> [WORK INSTRUCTION] Transcribe the records that follow. Keep every word exactly, and drop the pictures.

THE DATA section start

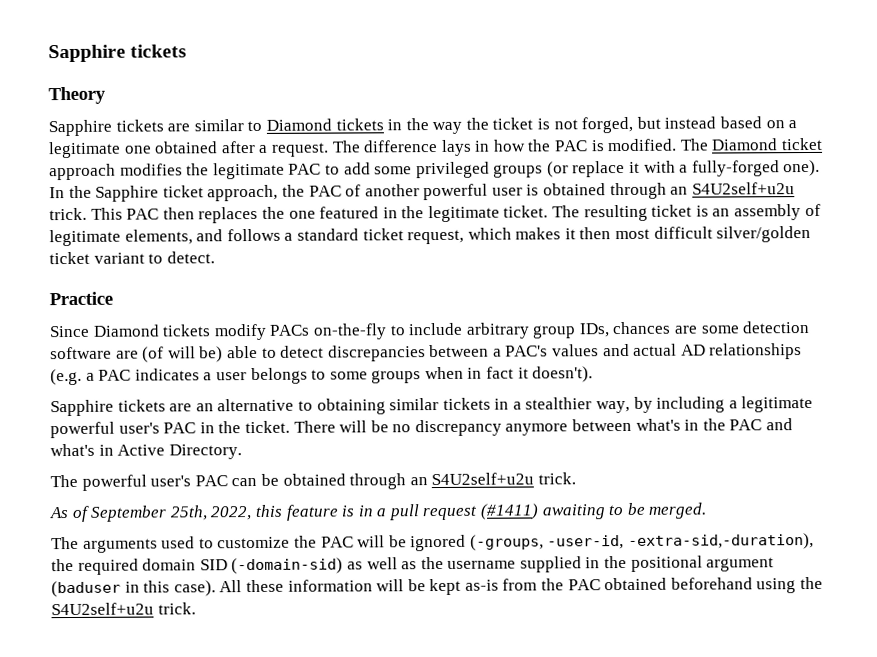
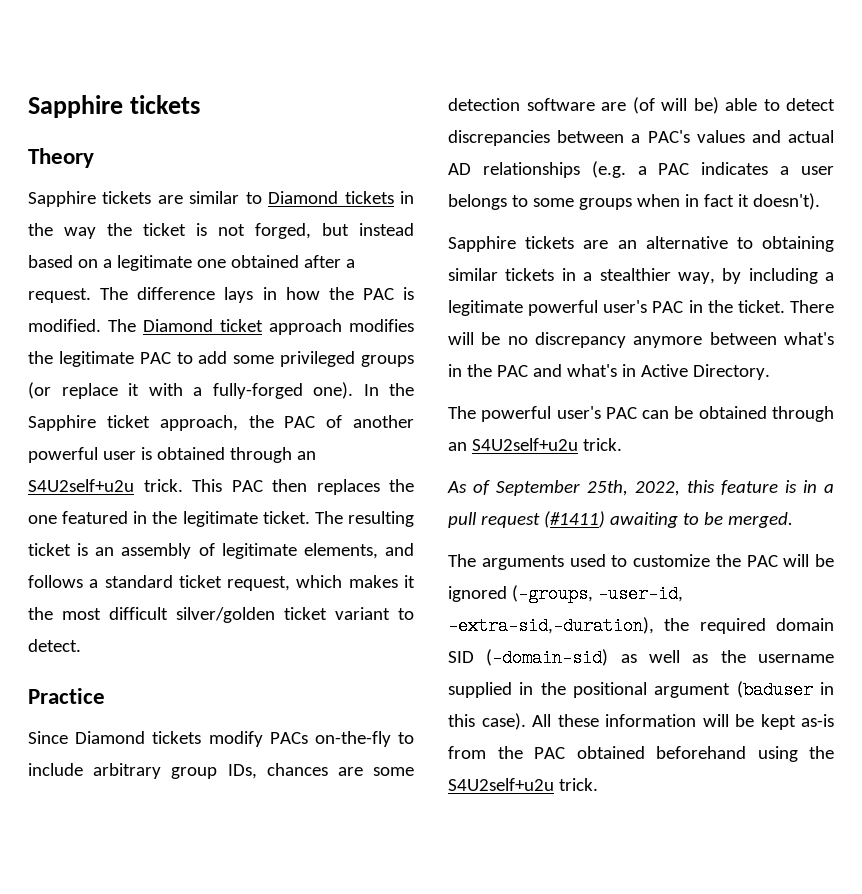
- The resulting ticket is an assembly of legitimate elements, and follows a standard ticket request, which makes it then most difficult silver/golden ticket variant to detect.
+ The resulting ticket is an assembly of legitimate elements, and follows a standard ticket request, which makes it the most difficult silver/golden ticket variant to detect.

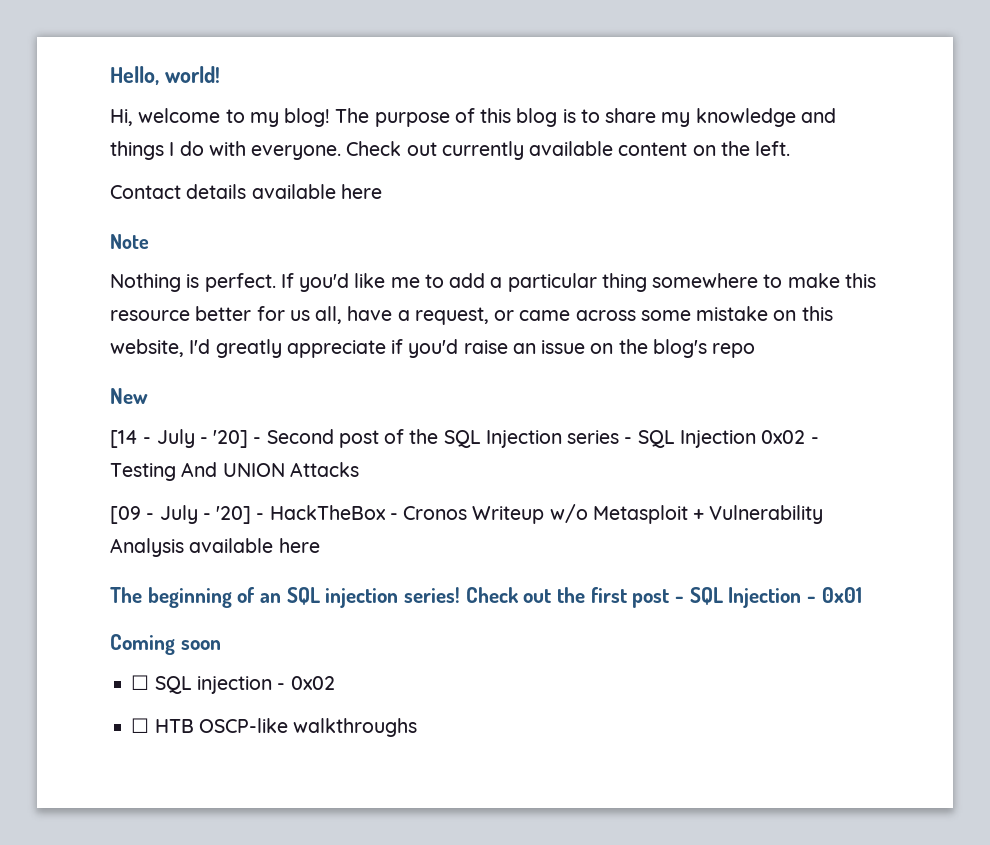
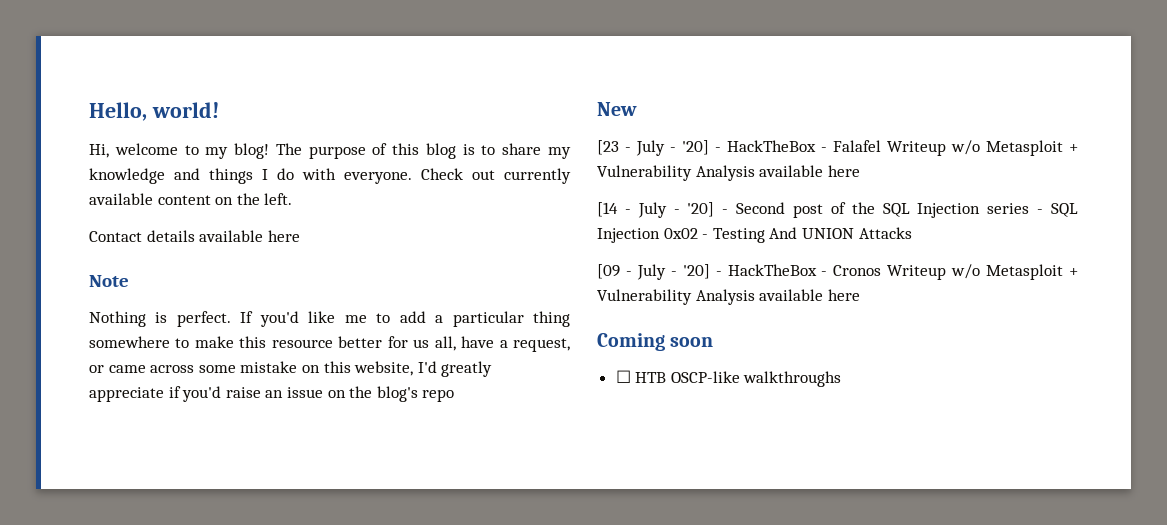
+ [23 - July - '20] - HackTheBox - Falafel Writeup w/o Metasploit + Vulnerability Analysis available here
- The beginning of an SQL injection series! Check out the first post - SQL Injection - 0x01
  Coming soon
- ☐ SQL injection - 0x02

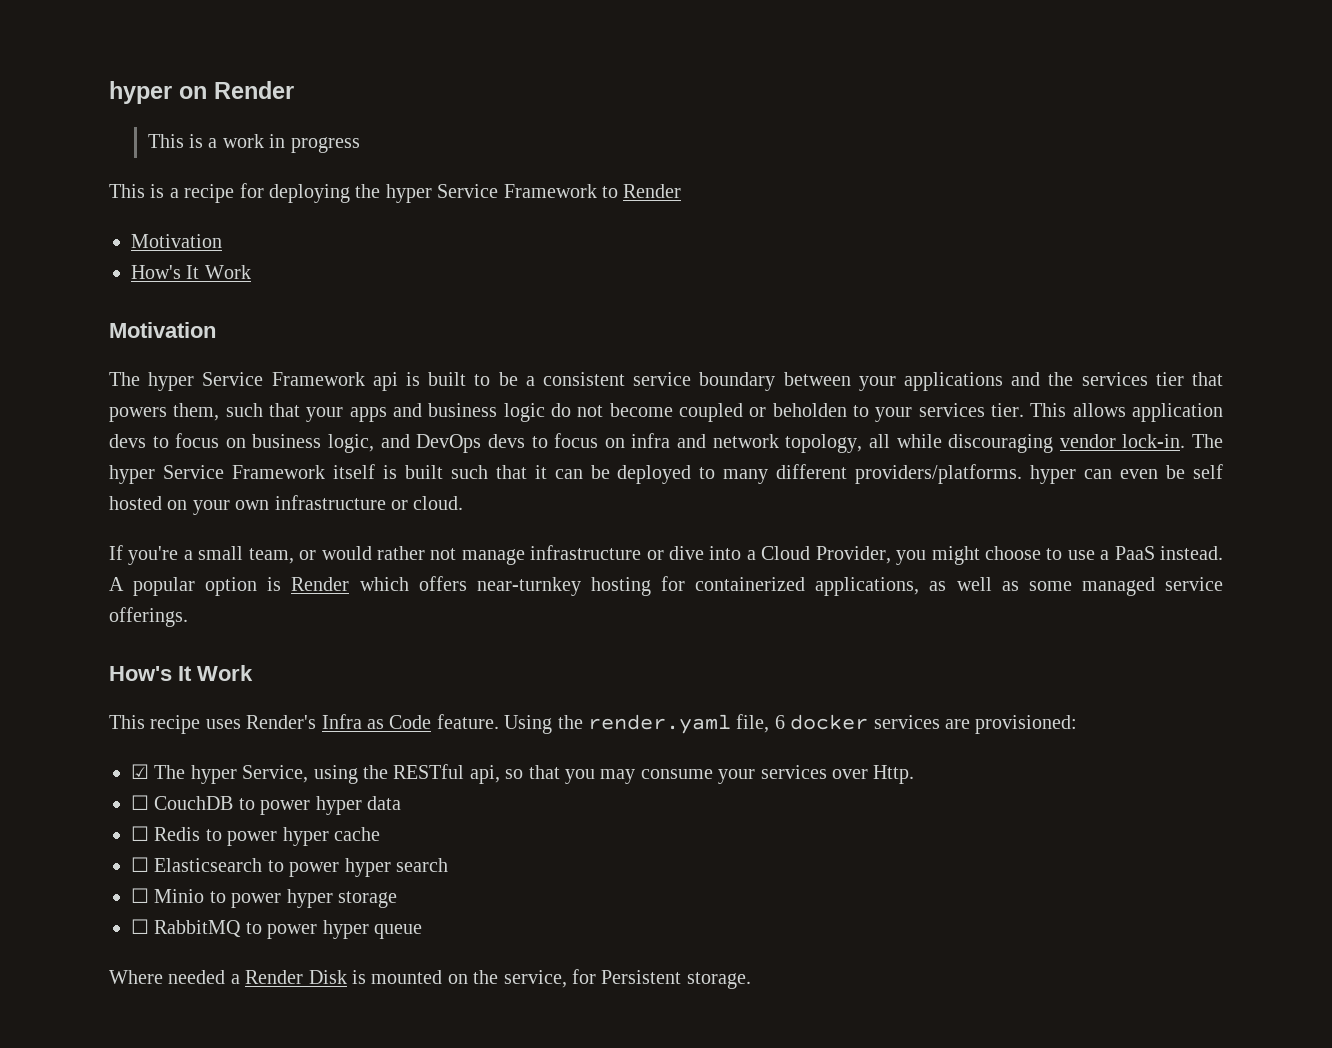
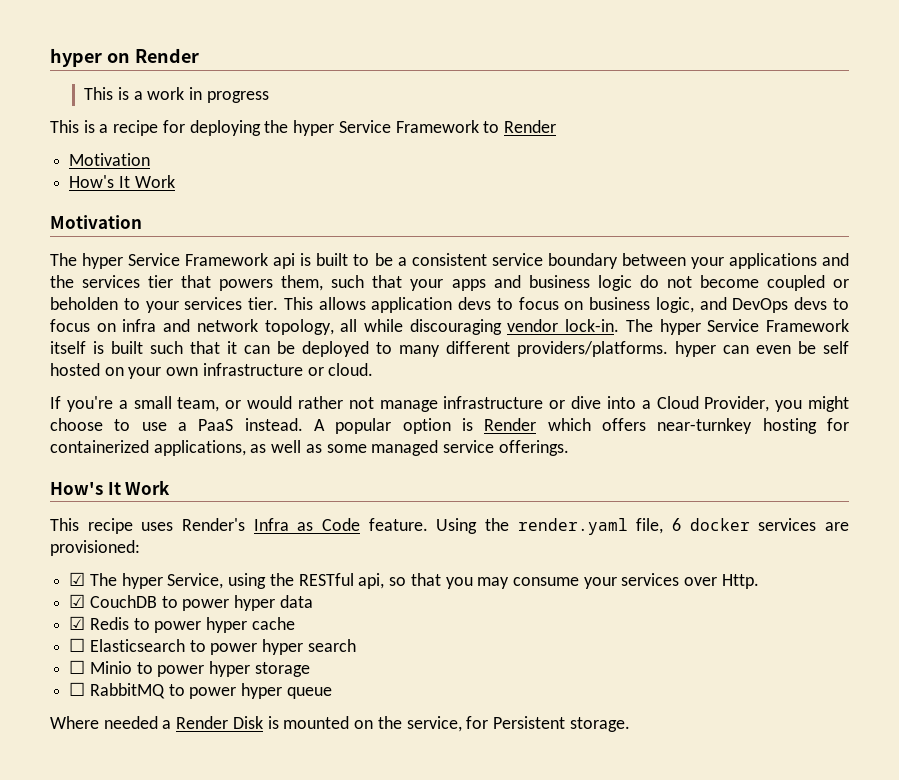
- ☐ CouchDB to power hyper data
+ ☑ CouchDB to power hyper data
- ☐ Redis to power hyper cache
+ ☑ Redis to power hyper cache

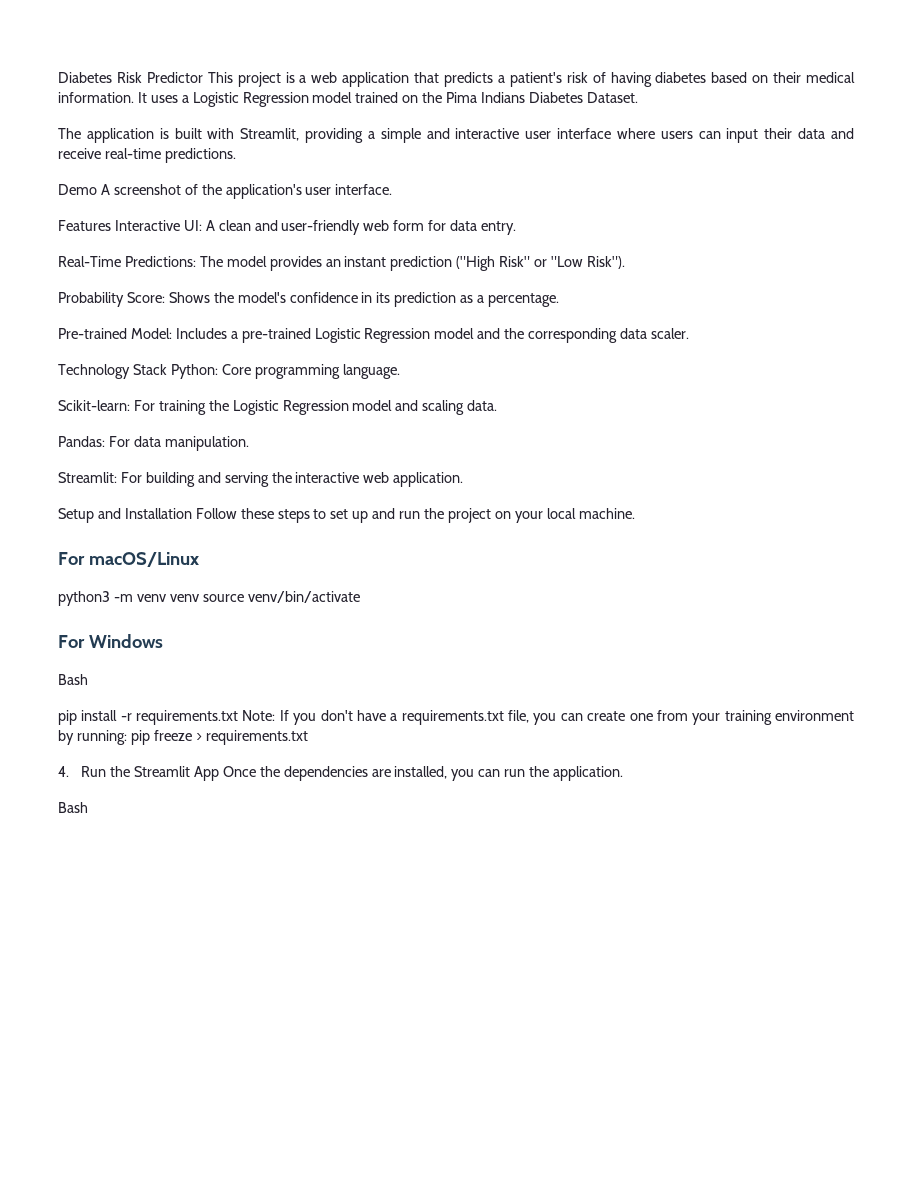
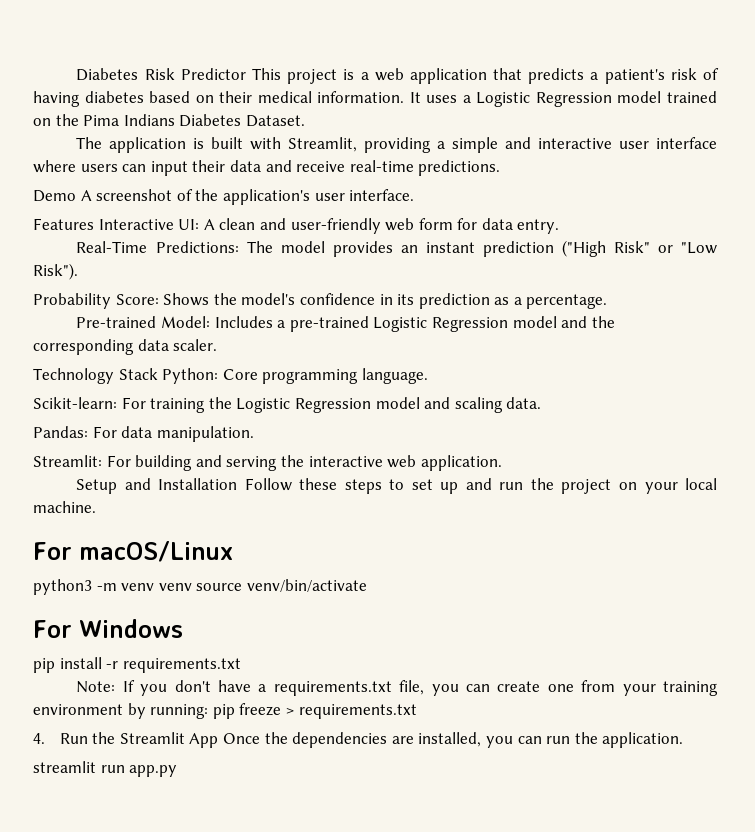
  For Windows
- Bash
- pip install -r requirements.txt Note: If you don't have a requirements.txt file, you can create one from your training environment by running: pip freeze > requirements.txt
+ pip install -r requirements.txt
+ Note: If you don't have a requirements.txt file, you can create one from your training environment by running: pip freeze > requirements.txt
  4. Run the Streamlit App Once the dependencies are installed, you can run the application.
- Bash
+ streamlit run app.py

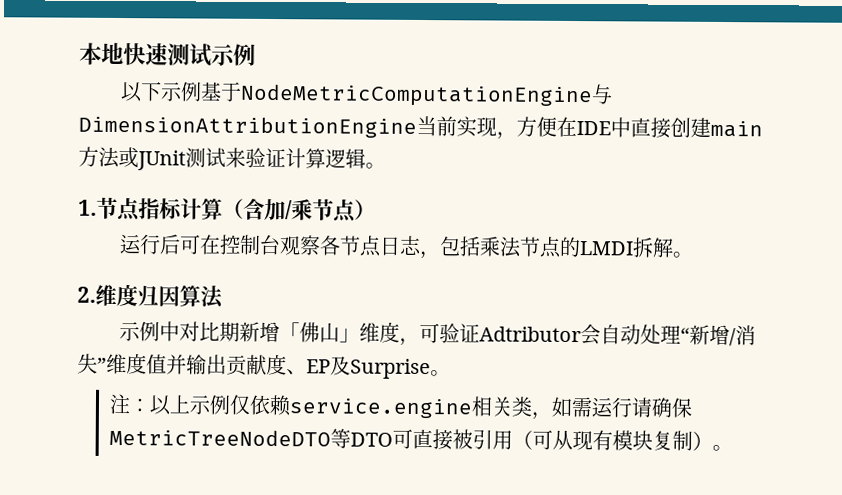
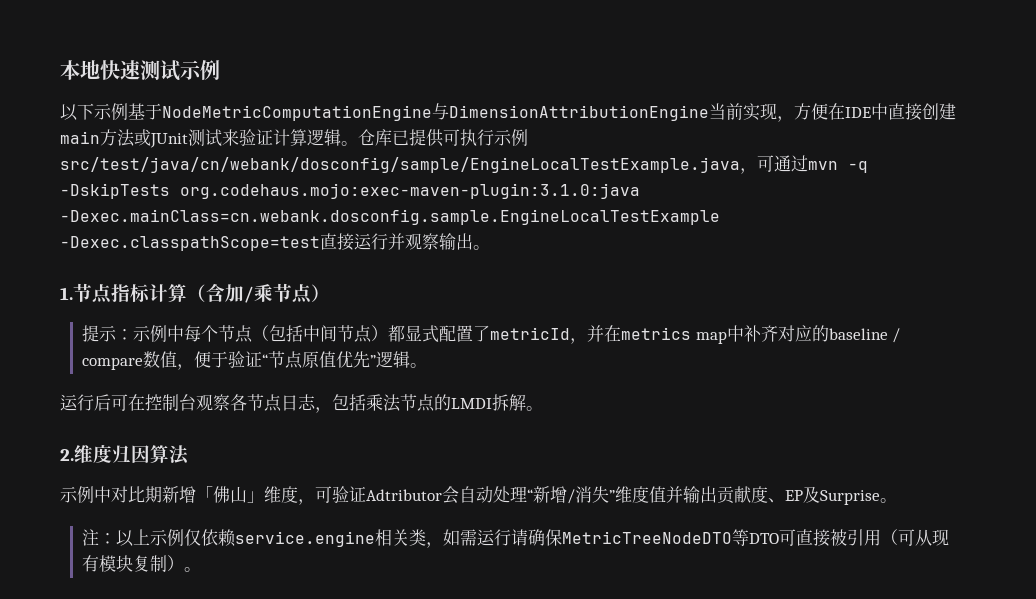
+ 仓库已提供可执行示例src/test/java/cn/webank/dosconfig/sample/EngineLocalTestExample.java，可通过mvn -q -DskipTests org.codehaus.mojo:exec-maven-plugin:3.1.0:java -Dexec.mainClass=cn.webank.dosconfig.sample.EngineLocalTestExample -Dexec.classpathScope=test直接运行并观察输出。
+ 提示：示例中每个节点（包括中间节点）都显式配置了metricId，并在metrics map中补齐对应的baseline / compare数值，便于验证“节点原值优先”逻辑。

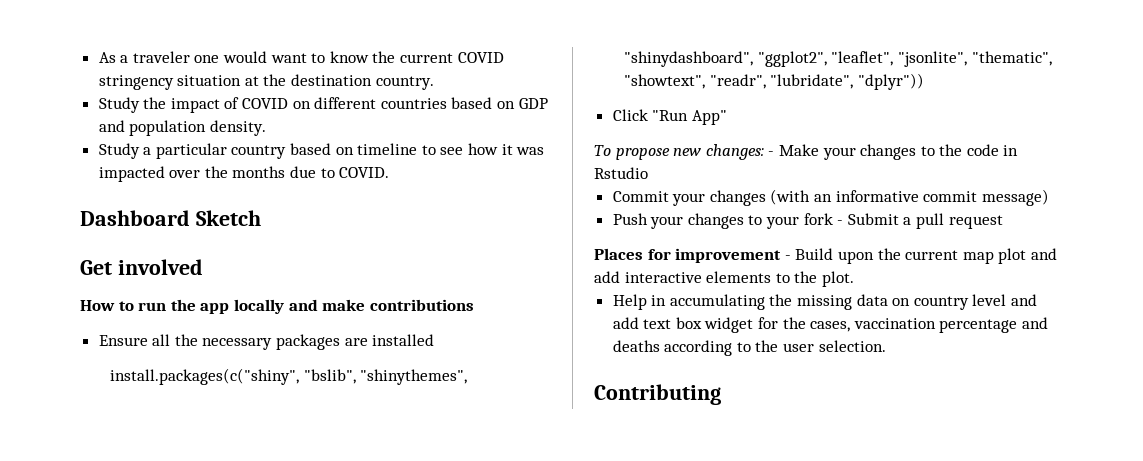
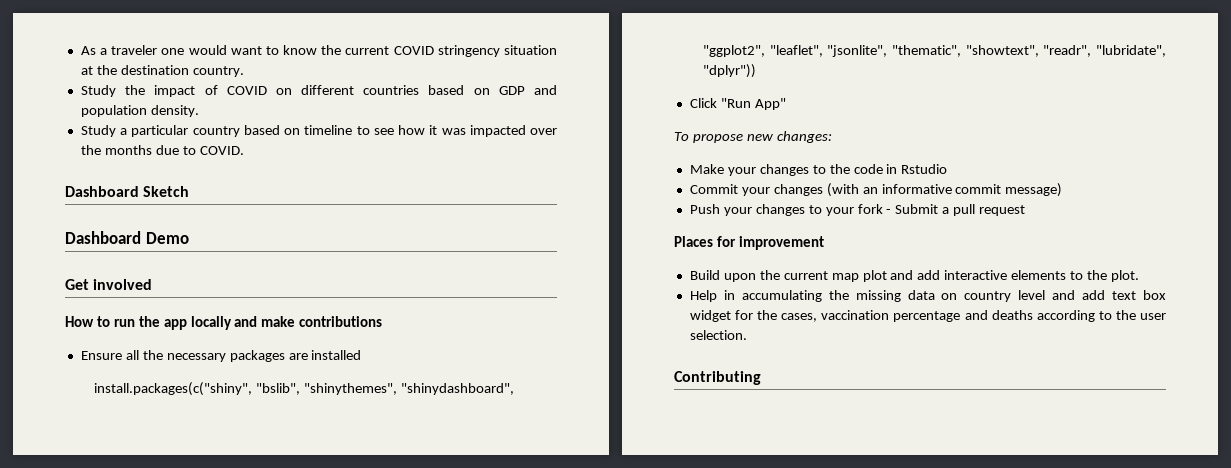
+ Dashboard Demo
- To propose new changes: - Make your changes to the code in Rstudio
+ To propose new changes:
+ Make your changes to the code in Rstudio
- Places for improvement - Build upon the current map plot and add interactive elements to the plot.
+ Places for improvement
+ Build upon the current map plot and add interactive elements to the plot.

THE DATA section end

> [FINAL ANSWER]
- The resulting ticket is an assembly of legitimate elements, and follows a standard ticket request, which makes it then most difficult silver/golden ticket variant to detect.
+ The resulting ticket is an assembly of legitimate elements, and follows a standard ticket request, which makes it the most difficult silver/golden ticket variant to detect.

+ [23 - July - '20] - HackTheBox - Falafel Writeup w/o Metasploit + Vulnerability Analysis available here
- The beginning of an SQL injection series! Check out the first post - SQL Injection - 0x01
  Coming soon
- ☐ SQL injection - 0x02

- ☐ CouchDB to power hyper data
+ ☑ CouchDB to power hyper data
- ☐ Redis to power hyper cache
+ ☑ Redis to power hyper cache

  For Windows
- Bash
- pip install -r requirements.txt Note: If you don't have a requirements.txt file, you can create one from your training environment by running: pip freeze > requirements.txt
+ pip install -r requirements.txt
+ Note: If you don't have a requirements.txt file, you can create one from your training environment by running: pip freeze > requirements.txt
  4. Run the Streamlit App Once the dependencies are installed, you can run the application.
- Bash
+ streamlit run app.py

+ 仓库已提供可执行示例src/test/java/cn/webank/dosconfig/sample/EngineLocalTestExample.java，可通过mvn -q -DskipTests org.codehaus.mojo:exec-maven-plugin:3.1.0:java -Dexec.mainClass=cn.webank.dosconfig.sample.EngineLocalTestExample -Dexec.classpathScope=test直接运行并观察输出。
+ 提示：示例中每个节点（包括中间节点）都显式配置了metricId，并在metrics map中补齐对应的baseline / compare数值，便于验证“节点原值优先”逻辑。

+ Dashboard Demo
- To propose new changes: - Make your changes to the code in Rstudio
+ To propose new changes:
+ Make your changes to the code in Rstudio
- Places for improvement - Build upon the current map plot and add interactive elements to the plot.
+ Places for improvement
+ Build upon the current map plot and add interactive elements to the plot.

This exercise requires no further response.